Die Sache mit der Frist

Vorhin rief mich die Richterin eines kleines Amtsgerichts in Nordrhein-Westfalen an. Sie konnte sich, das war deutlich zu hören, einen gewissen Triumph in der Stimme nicht versagen. „Ich habe hier die Begründung Ihrer Sprungrevision vorliegen“, sagte sie. „Aber Sie haben leider die Begründungsfrist nicht eingehalten.“

Auch wenn in der Verhandlung für den Mandanten am Ende nur eine Geldstrafe statt des zunächst in Aussicht gestellten Knastaufenthalts rausgekommen war, bist du als Anwalt da natürlich wie vom Blitz getroffen. Eine Frist verpennen, das sollte definitiv nicht vorkommen.

Mein Schock währte allerdings nicht sonderlich lange. Denn mir fiel ein, dass ich den Mandanten ja gemeinsam mit einem Anwaltskollegen verteidigt hatte. Mir war das Urteil am Mittwoch der betreffenden Woche zugestellt worden. Der Kollege hatte es aber erst zwei Tage später, am Freitag, erhalten.

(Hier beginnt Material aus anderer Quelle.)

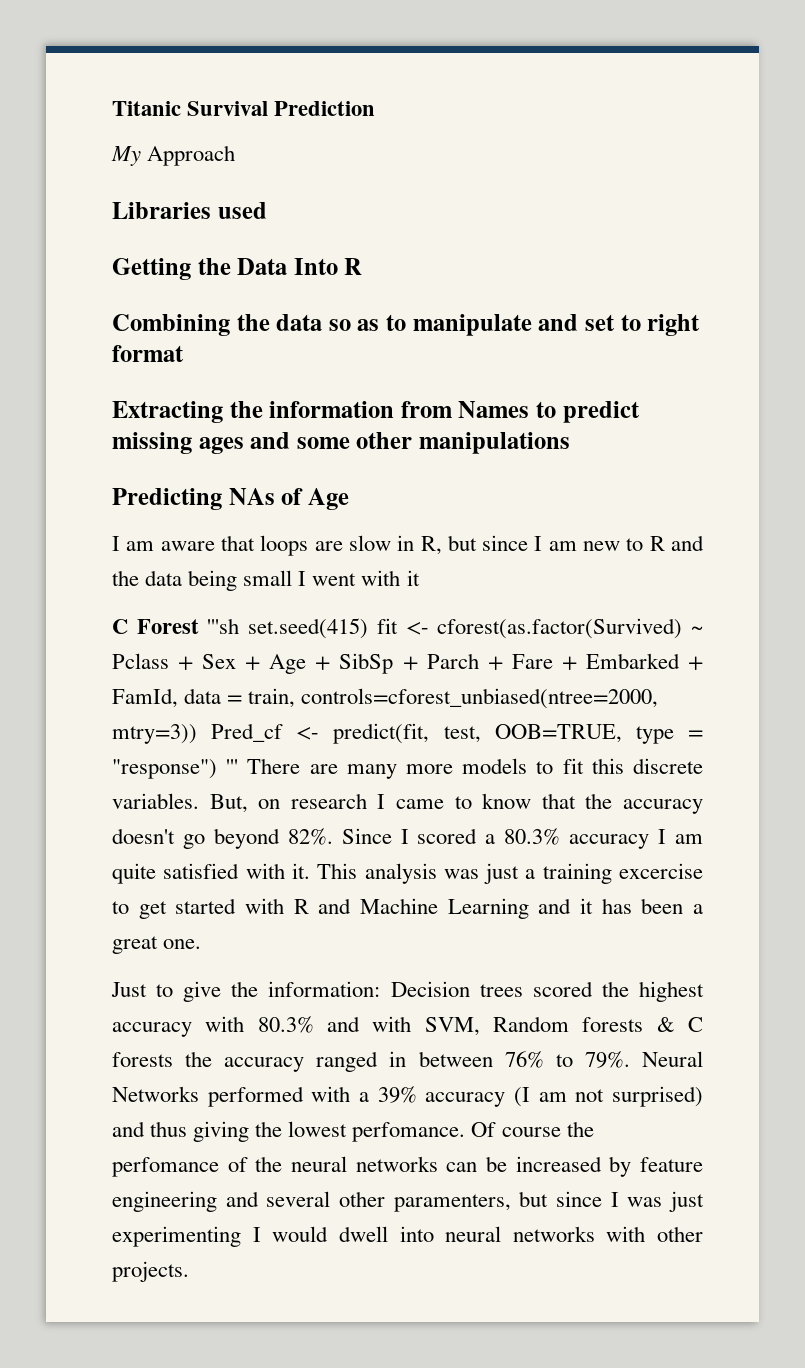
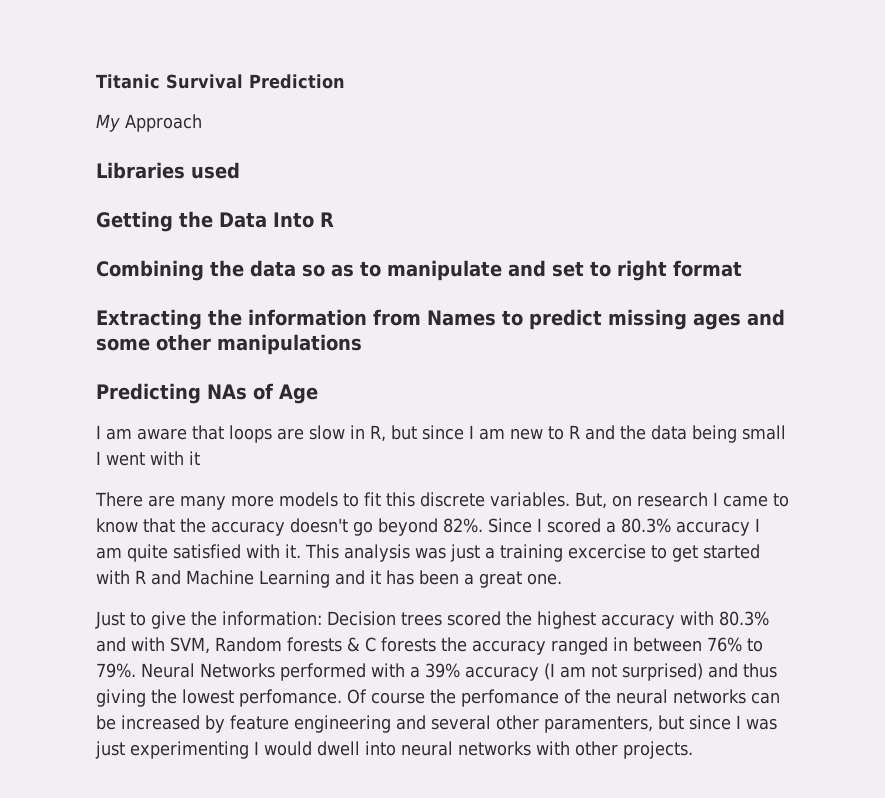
[112,618,703,639] [112,653,704,674] [112,688,659,709] [112,723,703,744] [112,759,239,779] C Forest '''sh set.seed(415) fit <- cforest(as.factor(Survived) ~ Pclass + Sex + Age + SibSp + Parch + Fare + Embarked + FamId, data = train, controls=cforest_unbiased(ntree=2000, mtry=3)) Pred_cf <- predict(fit, test, OOB=TRUE, type = "response") ''' -> (200, 458) none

Die Richterin hatte aber nur geschaut, an welchem Tag ich das Urteil bekommen habe. Ab diesem Datum rechnete sie einen Monat weiter, denn so lange währt die Frist zur Begründung der Revision. Auf den ersten Blick war ich also wirklich zwei Tage zu spät. Allerdings gibt es in § 37 StPO für den Fall der „Mehrfachzustellung“ eine Regel:

Wird die für einen Beteiligten bestimmte Zustellung an mehrere Empfangsberechtigte bewirkt, so richtet sich die Berechnung einer Frist nach der zuletzt bewirkten Zustellung.

Wird das Urteil also an zwei Verteidiger zugestellt, beginnt die Uhr erst zu laufen, wenn beide Urteile eingetroffen sind. Das heißt, nur die spätere Zustellung zählt. Mit der Folge, dass der Anwalt, der das Urteil vor seinem Kollegen bekommen hat, halt faktisch etwas mehr als den erwähnten Monat Zeit für die Begründung hat. Es gibt also bei mehreren Zustellungen nicht unterschiedliche Begründugsfristen, sondern für alle Beteiligten zählt nur die Zeit ab der letzten Zustellung.

Die – eher noch junge – Amtsrichterin kannte die Vorschrift offenbar nicht, wie ich am Blätterrascheln hörte. Aber ich habe alles daran gesetzt, mir im Gespräch keinerlei Triumph anmerken zu lassen. Höchstens ein bisschen Freude, dass hier im Büro doch nichts schiefgelaufen zu sein scheint.